• TASK REQUIREMENTS:
The expected response is a copy of every line in the entries below that includes the word "auto".

Start of Block

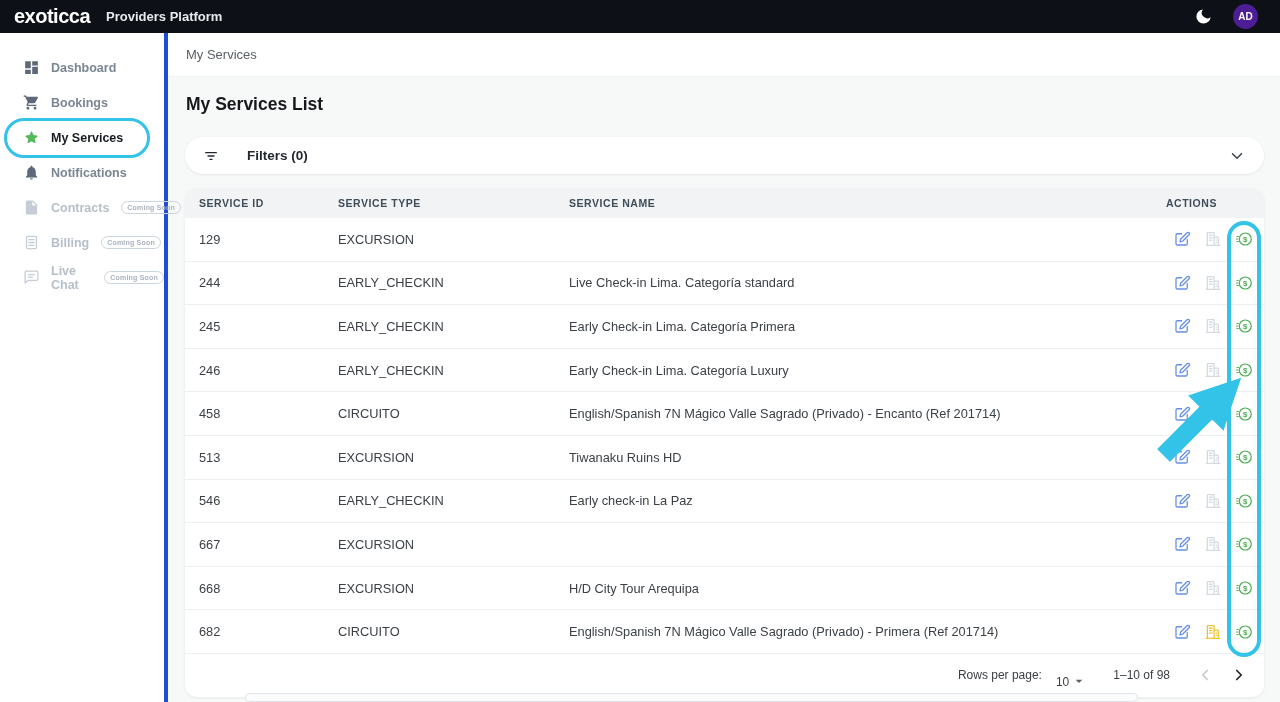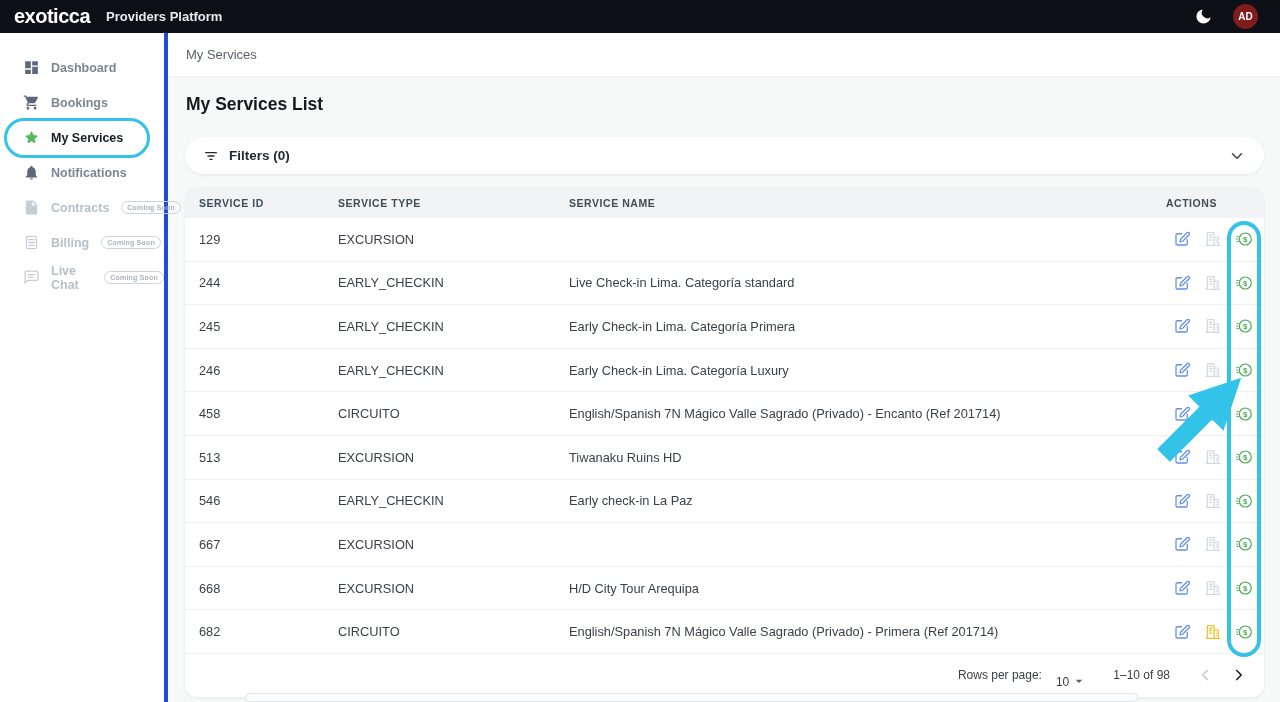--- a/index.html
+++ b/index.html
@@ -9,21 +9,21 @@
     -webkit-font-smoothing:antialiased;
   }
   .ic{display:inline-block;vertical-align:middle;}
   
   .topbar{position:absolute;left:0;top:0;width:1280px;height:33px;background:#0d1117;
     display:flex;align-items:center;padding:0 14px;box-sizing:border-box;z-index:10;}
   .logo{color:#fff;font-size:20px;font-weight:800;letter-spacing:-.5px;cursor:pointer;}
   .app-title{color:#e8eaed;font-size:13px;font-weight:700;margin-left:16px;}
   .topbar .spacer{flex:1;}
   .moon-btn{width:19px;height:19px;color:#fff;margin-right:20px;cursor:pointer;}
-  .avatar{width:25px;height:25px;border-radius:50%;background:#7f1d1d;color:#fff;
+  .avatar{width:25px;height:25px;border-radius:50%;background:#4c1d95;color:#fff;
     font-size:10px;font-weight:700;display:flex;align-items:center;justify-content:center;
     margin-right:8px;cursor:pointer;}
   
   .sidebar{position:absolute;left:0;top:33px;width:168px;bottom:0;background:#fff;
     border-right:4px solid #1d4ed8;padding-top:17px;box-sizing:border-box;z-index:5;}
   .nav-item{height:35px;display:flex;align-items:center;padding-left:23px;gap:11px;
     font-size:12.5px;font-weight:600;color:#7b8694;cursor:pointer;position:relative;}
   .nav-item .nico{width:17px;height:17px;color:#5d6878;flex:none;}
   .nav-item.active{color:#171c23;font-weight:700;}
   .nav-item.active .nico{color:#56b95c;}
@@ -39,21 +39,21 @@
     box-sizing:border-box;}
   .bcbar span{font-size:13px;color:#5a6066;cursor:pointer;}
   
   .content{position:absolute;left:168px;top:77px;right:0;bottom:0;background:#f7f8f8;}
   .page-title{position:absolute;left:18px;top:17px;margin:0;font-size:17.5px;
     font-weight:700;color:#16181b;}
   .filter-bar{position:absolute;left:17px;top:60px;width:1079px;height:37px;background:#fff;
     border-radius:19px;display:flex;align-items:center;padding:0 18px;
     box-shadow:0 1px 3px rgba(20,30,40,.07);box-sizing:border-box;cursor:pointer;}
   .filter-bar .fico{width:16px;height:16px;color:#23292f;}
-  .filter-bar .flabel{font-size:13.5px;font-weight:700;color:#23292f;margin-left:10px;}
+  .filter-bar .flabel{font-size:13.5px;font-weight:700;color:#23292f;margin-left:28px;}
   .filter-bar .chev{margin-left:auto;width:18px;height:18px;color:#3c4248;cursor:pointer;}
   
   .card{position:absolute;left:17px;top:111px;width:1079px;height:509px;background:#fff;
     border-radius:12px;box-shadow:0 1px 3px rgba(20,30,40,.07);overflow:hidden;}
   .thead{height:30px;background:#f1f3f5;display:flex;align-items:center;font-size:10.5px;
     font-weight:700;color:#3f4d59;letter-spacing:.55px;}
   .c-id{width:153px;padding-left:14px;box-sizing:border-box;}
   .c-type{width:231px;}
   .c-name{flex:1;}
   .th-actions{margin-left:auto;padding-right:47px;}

End of Block
Start of Block

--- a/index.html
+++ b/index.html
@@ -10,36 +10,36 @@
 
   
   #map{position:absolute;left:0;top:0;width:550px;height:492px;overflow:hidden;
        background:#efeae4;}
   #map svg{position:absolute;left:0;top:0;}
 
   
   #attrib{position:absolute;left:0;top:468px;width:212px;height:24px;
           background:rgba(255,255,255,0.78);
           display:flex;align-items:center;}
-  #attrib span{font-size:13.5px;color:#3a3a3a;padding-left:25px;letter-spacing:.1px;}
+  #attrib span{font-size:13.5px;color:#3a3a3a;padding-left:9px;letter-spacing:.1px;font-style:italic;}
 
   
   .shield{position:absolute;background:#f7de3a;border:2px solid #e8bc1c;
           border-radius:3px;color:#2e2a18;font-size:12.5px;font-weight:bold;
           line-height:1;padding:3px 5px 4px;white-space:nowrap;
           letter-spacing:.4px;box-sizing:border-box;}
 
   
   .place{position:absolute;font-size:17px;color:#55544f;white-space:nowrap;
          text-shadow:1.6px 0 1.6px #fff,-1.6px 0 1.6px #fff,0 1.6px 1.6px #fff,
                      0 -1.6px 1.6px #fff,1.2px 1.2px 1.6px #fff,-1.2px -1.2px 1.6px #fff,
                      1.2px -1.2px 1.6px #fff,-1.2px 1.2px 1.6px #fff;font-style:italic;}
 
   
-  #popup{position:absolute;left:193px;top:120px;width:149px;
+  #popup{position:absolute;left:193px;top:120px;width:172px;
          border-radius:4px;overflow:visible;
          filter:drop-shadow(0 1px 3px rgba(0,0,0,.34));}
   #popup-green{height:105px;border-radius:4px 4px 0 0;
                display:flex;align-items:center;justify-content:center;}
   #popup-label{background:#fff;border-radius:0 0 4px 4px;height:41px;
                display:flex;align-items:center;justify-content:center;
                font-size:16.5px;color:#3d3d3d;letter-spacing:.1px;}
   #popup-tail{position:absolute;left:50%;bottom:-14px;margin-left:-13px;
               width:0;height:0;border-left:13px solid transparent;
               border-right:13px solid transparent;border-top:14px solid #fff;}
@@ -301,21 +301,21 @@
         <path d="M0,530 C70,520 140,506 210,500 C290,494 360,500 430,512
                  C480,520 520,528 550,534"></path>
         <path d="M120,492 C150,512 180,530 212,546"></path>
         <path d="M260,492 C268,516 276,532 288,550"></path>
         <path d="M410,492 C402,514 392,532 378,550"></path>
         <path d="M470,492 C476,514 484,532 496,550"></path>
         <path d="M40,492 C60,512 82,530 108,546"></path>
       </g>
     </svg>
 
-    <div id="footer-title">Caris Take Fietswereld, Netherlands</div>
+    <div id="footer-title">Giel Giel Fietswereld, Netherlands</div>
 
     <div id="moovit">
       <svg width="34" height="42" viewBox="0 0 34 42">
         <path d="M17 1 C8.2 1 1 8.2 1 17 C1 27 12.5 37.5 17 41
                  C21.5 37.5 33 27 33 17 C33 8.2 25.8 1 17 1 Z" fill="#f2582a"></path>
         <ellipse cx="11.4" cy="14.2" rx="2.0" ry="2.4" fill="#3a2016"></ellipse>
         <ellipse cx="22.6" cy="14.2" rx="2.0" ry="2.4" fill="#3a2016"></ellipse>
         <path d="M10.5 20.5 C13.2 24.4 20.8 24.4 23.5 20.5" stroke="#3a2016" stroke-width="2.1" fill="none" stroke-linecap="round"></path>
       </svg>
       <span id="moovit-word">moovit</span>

End of Block

• RESPONSE:
   .filter-bar .chev{margin-left:auto;width:18px;height:18px;color:#3c4248;cursor:pointer;}
   .th-actions{margin-left:auto;padding-right:47px;}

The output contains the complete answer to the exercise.